Instructions for the task
Write out all of the entries that follow, word for word, but skip the pictures.

Material for the task
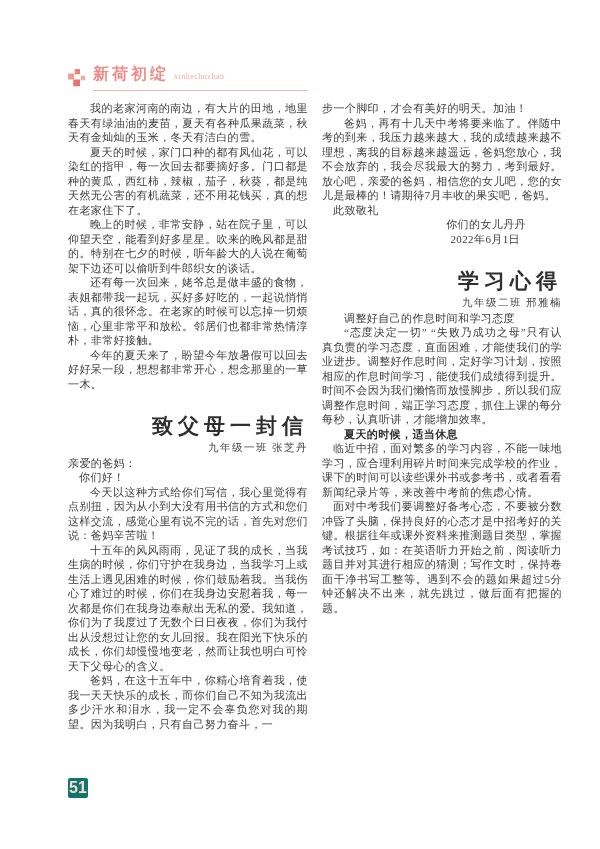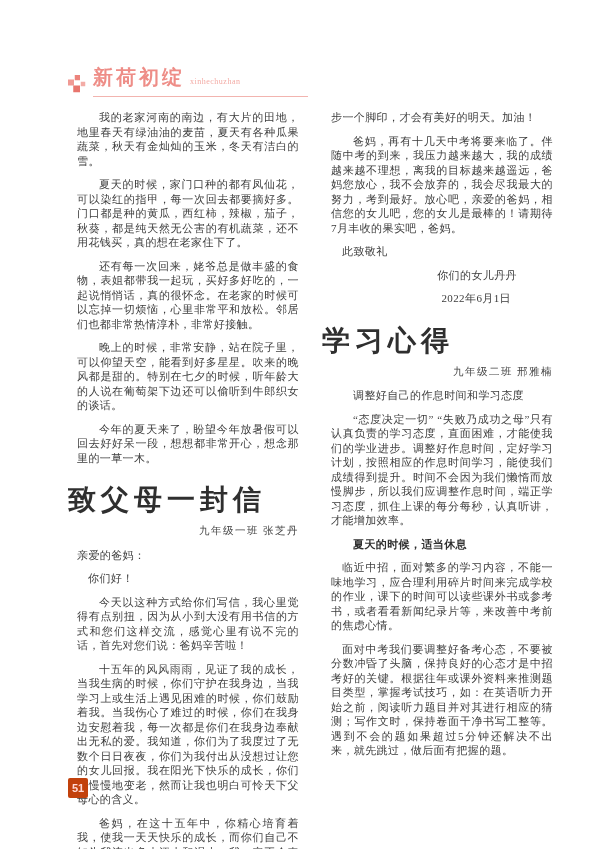"新荷初绽" .logo-cn { font-size: 20px -> 16px }
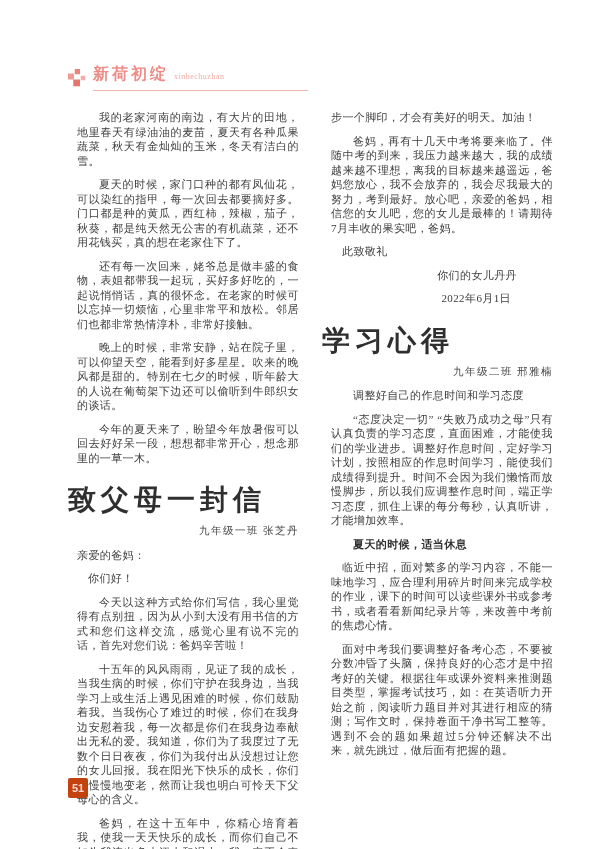"我的老家河南的南边，有大片的田地，地里春天有绿油油的麦苗，夏天有各种瓜果蔬菜，秋" .col p { margin: 9px -> 0 }
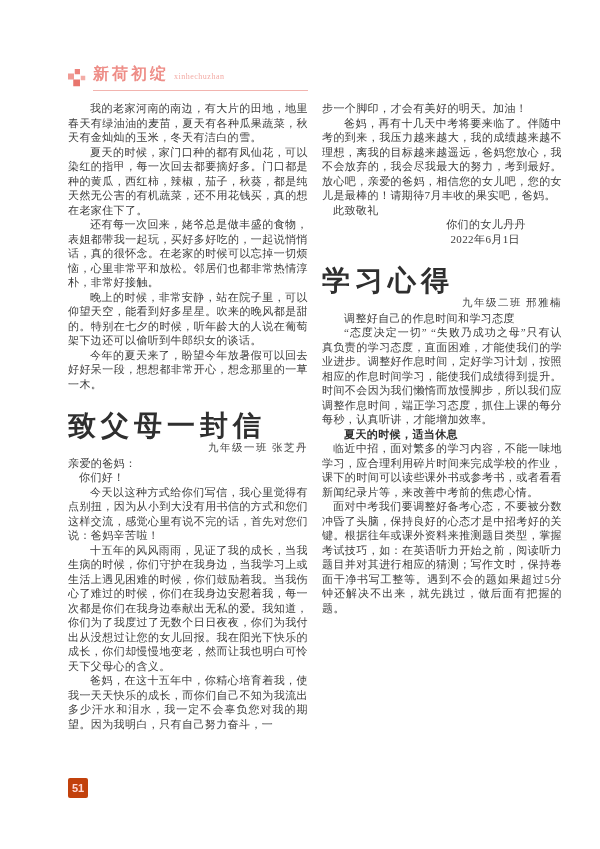"还有每一次回来，姥爷总是做丰盛的食物，表姐都带我一起玩，买好多好吃的，一起说悄悄" p { order: before "晚上的时候，非常安静，站在院子里，可以仰望天空，能看到好多星星。吹来的晚风都是甜" -> after "晚上的时候，非常安静，站在院子里，可以仰望天空，能看到好多星星。吹来的晚风都是甜" }
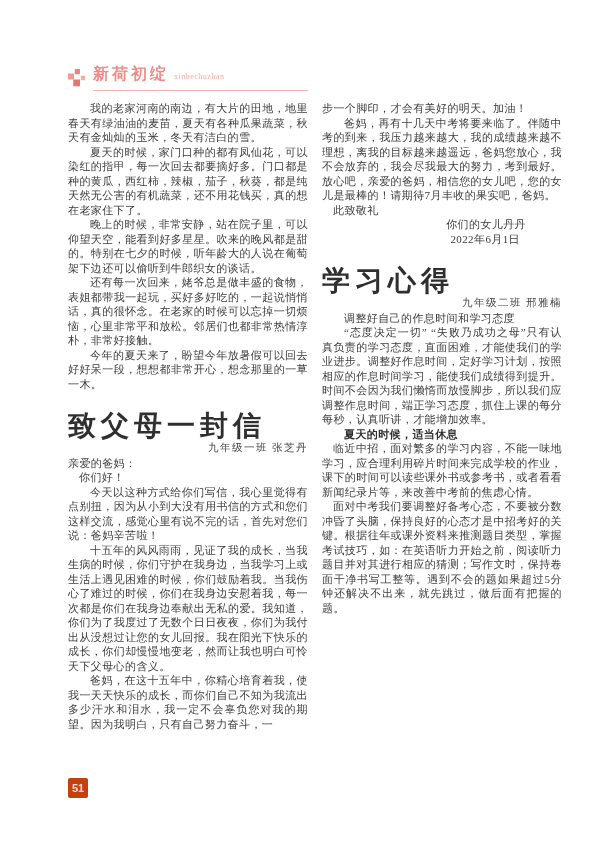"学习心得" .art-title { font-size: 28px -> 21px; text-align: left -> right }
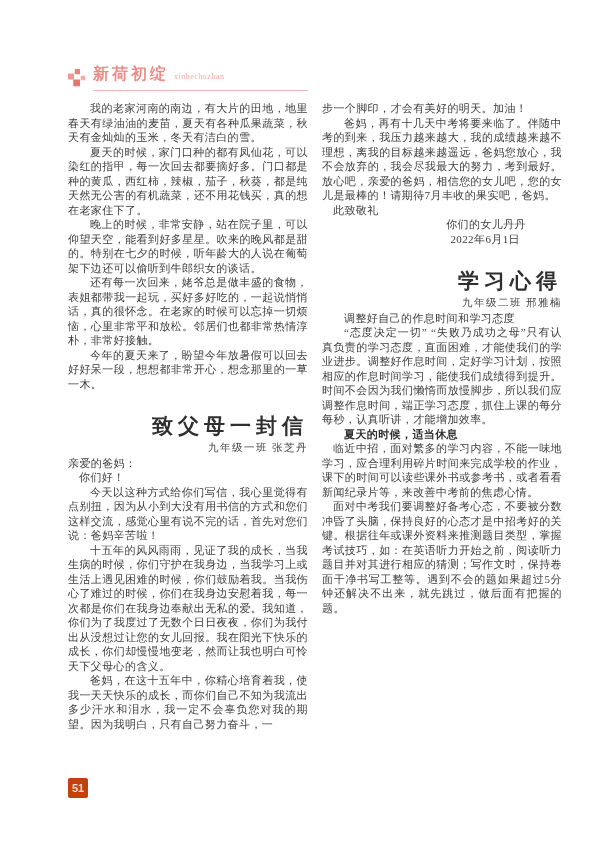"51" .page-number { background: #c2410c -> #0f766e; font-size: 11px -> 16px }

Answer
"新荷初绽" .logo-cn { font-size: 20px -> 16px }
"我的老家河南的南边，有大片的田地，地里春天有绿油油的麦苗，夏天有各种瓜果蔬菜，秋" .col p { margin: 9px -> 0 }
"还有每一次回来，姥爷总是做丰盛的食物，表姐都带我一起玩，买好多好吃的，一起说悄悄" p { order: before "晚上的时候，非常安静，站在院子里，可以仰望天空，能看到好多星星。吹来的晚风都是甜" -> after "晚上的时候，非常安静，站在院子里，可以仰望天空，能看到好多星星。吹来的晚风都是甜" }
"学习心得" .art-title { font-size: 28px -> 21px; text-align: left -> right }
"51" .page-number { background: #c2410c -> #0f766e; font-size: 11px -> 16px }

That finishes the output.